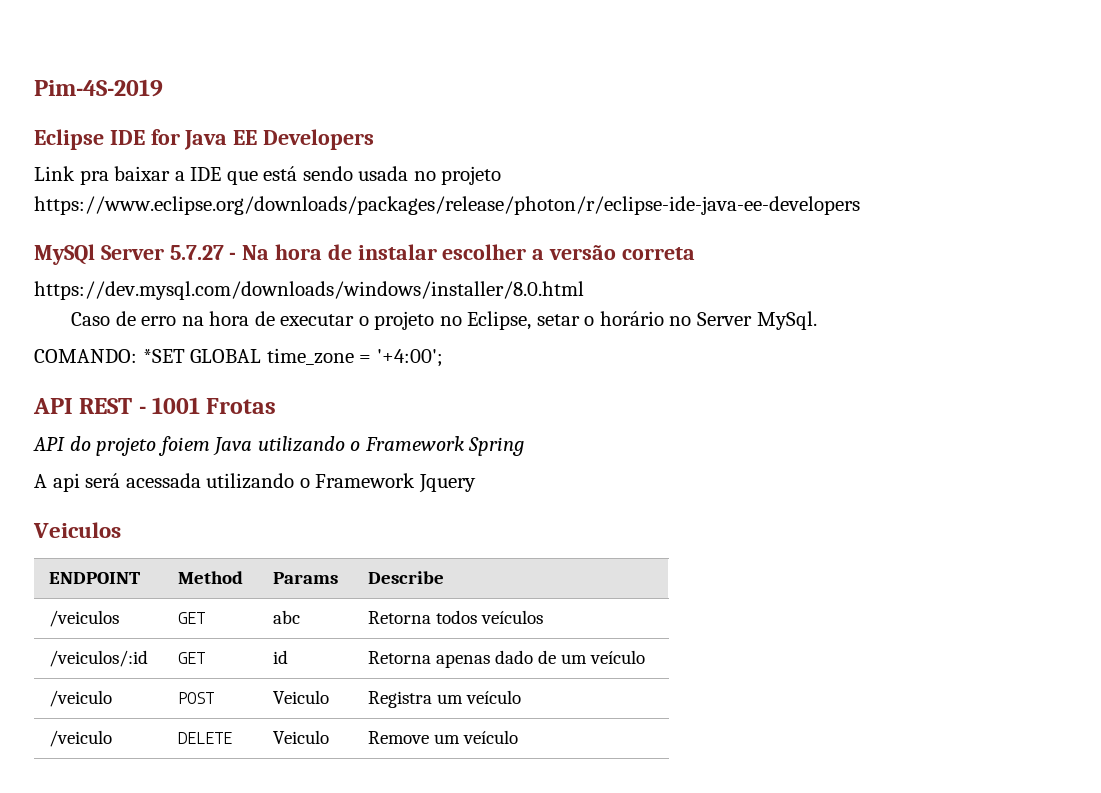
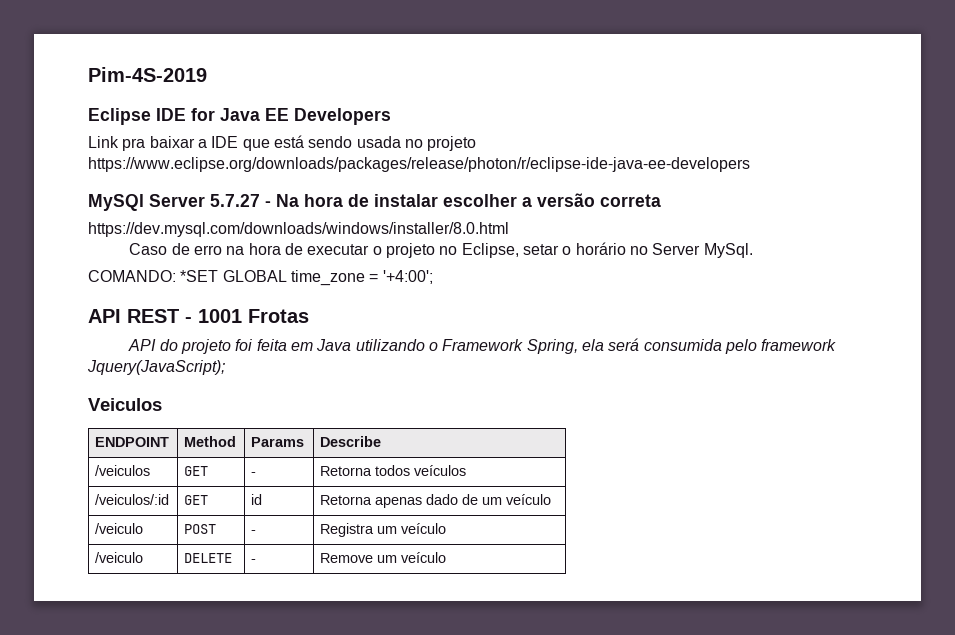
[157,436,210,456] foiem -> [235,339,314,351] foi feita em
[468,437,525,456] [34,473,476,493] Spring // A api será acessada utilizando o Framework Jquery -> [526,338,837,354] [87,360,225,375] Spring, ela será consumida pelo framework Jquery(JavaScript);
[272,610,300,624] abc -> [251,472,257,476] -
[272,690,329,704] Veiculo -> [251,530,257,534] -
[272,730,329,744] Veiculo -> [251,559,257,563] -

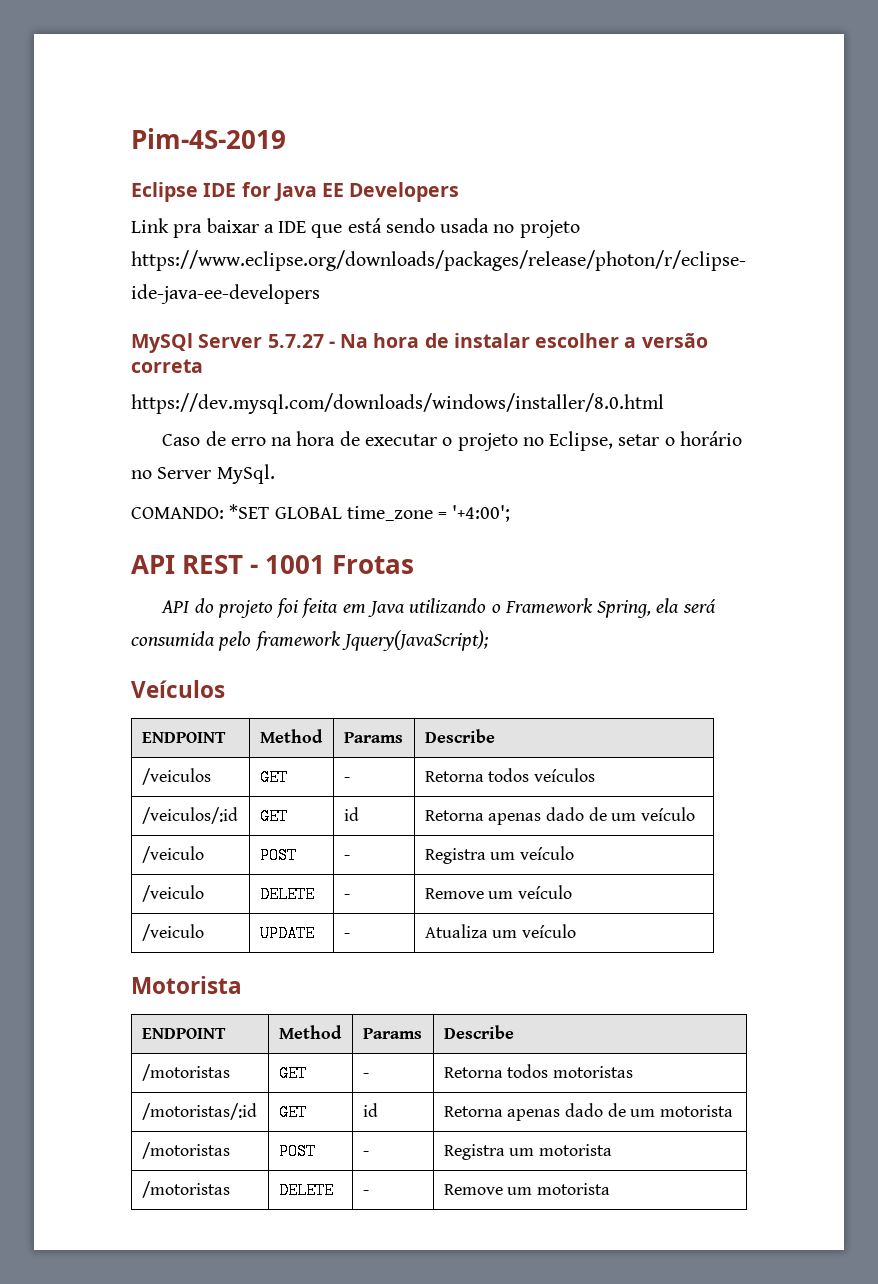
[88,398,162,411] Veiculos -> [131,680,225,698] Veículos
(447, 557) none -> [141,924,204,941] [259,925,315,942] [343,933,350,938] [424,924,576,938] [131,976,242,994] [141,1028,226,1039] [278,1025,342,1039] [362,1028,422,1039] [443,1025,514,1039] [141,1064,230,1081] [278,1065,307,1082] [362,1073,369,1078] [443,1064,633,1078] [141,1103,257,1120] [278,1104,307,1121] [362,1103,378,1117] [443,1103,734,1121] [141,1142,230,1159] [278,1143,316,1160] [362,1151,369,1156] [443,1144,612,1160] [141,1181,230,1198] [278,1182,334,1199] [362,1190,369,1195] [443,1183,610,1195] // /veiculo | UPDATE | - | Atualiza um veículo // Motorista // ENDPOINT | Method | Params | Describe // /motoristas | GET | - | Retorna todos motoristas // /motoristas/:id | GET | id | Retorna apenas dado de um motorista // /motoristas | POST | - | Registra um motorista // /motoristas | DELETE | - | Remove um motorista

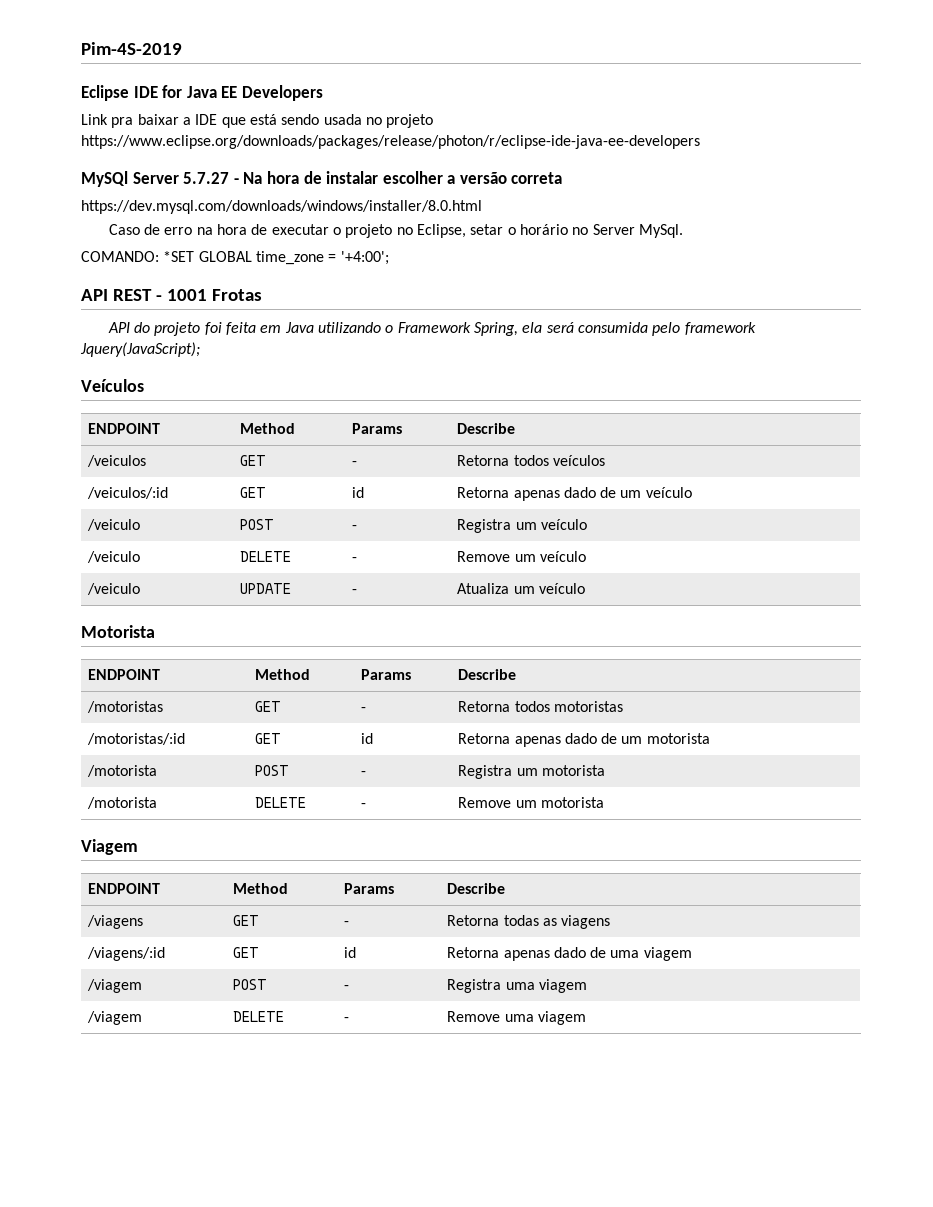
[141,1142,230,1159] /motoristas -> [87,765,158,777] /motorista
[141,1181,230,1198] /motoristas -> [87,797,158,809] /motorista
(610, 1189) none -> [81,839,138,855] [88,883,161,894] [233,883,289,894] [344,883,395,894] [447,883,506,894] [87,915,144,929] [233,915,260,926] [344,921,350,926] [447,915,611,929] [87,947,166,961] [233,947,260,958] [344,947,357,958] [447,947,692,961] [87,979,143,993] [233,979,268,990] [344,985,350,990] [447,979,587,993] [87,1011,143,1025] [233,1011,285,1022] [344,1017,350,1022] [447,1011,586,1025] // Viagem // ENDPOINT | Method | Params | Describe // /viagens | GET | - | Retorna todas as viagens // /viagens/:id | GET | id | Retorna apenas dado de uma viagem // /viagem | POST | - | Registra uma viagem // /viagem | DELETE | - | Remove uma viagem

INSTRUCTIONS FOR THE TASK — Go through the entries above and write them out again exactly, images left behind.

ANSWER —
[157,436,210,456] foiem -> [235,339,314,351] foi feita em
[468,437,525,456] [34,473,476,493] Spring // A api será acessada utilizando o Framework Jquery -> [526,338,837,354] [87,360,225,375] Spring, ela será consumida pelo framework Jquery(JavaScript);
[272,610,300,624] abc -> [251,472,257,476] -
[272,690,329,704] Veiculo -> [251,530,257,534] -
[272,730,329,744] Veiculo -> [251,559,257,563] -

[88,398,162,411] Veiculos -> [131,680,225,698] Veículos
(447, 557) none -> [141,924,204,941] [259,925,315,942] [343,933,350,938] [424,924,576,938] [131,976,242,994] [141,1028,226,1039] [278,1025,342,1039] [362,1028,422,1039] [443,1025,514,1039] [141,1064,230,1081] [278,1065,307,1082] [362,1073,369,1078] [443,1064,633,1078] [141,1103,257,1120] [278,1104,307,1121] [362,1103,378,1117] [443,1103,734,1121] [141,1142,230,1159] [278,1143,316,1160] [362,1151,369,1156] [443,1144,612,1160] [141,1181,230,1198] [278,1182,334,1199] [362,1190,369,1195] [443,1183,610,1195] // /veiculo | UPDATE | - | Atualiza um veículo // Motorista // ENDPOINT | Method | Params | Describe // /motoristas | GET | - | Retorna todos motoristas // /motoristas/:id | GET | id | Retorna apenas dado de um motorista // /motoristas | POST | - | Registra um motorista // /motoristas | DELETE | - | Remove um motorista

[141,1142,230,1159] /motoristas -> [87,765,158,777] /motorista
[141,1181,230,1198] /motoristas -> [87,797,158,809] /motorista
(610, 1189) none -> [81,839,138,855] [88,883,161,894] [233,883,289,894] [344,883,395,894] [447,883,506,894] [87,915,144,929] [233,915,260,926] [344,921,350,926] [447,915,611,929] [87,947,166,961] [233,947,260,958] [344,947,357,958] [447,947,692,961] [87,979,143,993] [233,979,268,990] [344,985,350,990] [447,979,587,993] [87,1011,143,1025] [233,1011,285,1022] [344,1017,350,1022] [447,1011,586,1025] // Viagem // ENDPOINT | Method | Params | Describe // /viagens | GET | - | Retorna todas as viagens // /viagens/:id | GET | id | Retorna apenas dado de uma viagem // /viagem | POST | - | Registra uma viagem // /viagem | DELETE | - | Remove uma viagem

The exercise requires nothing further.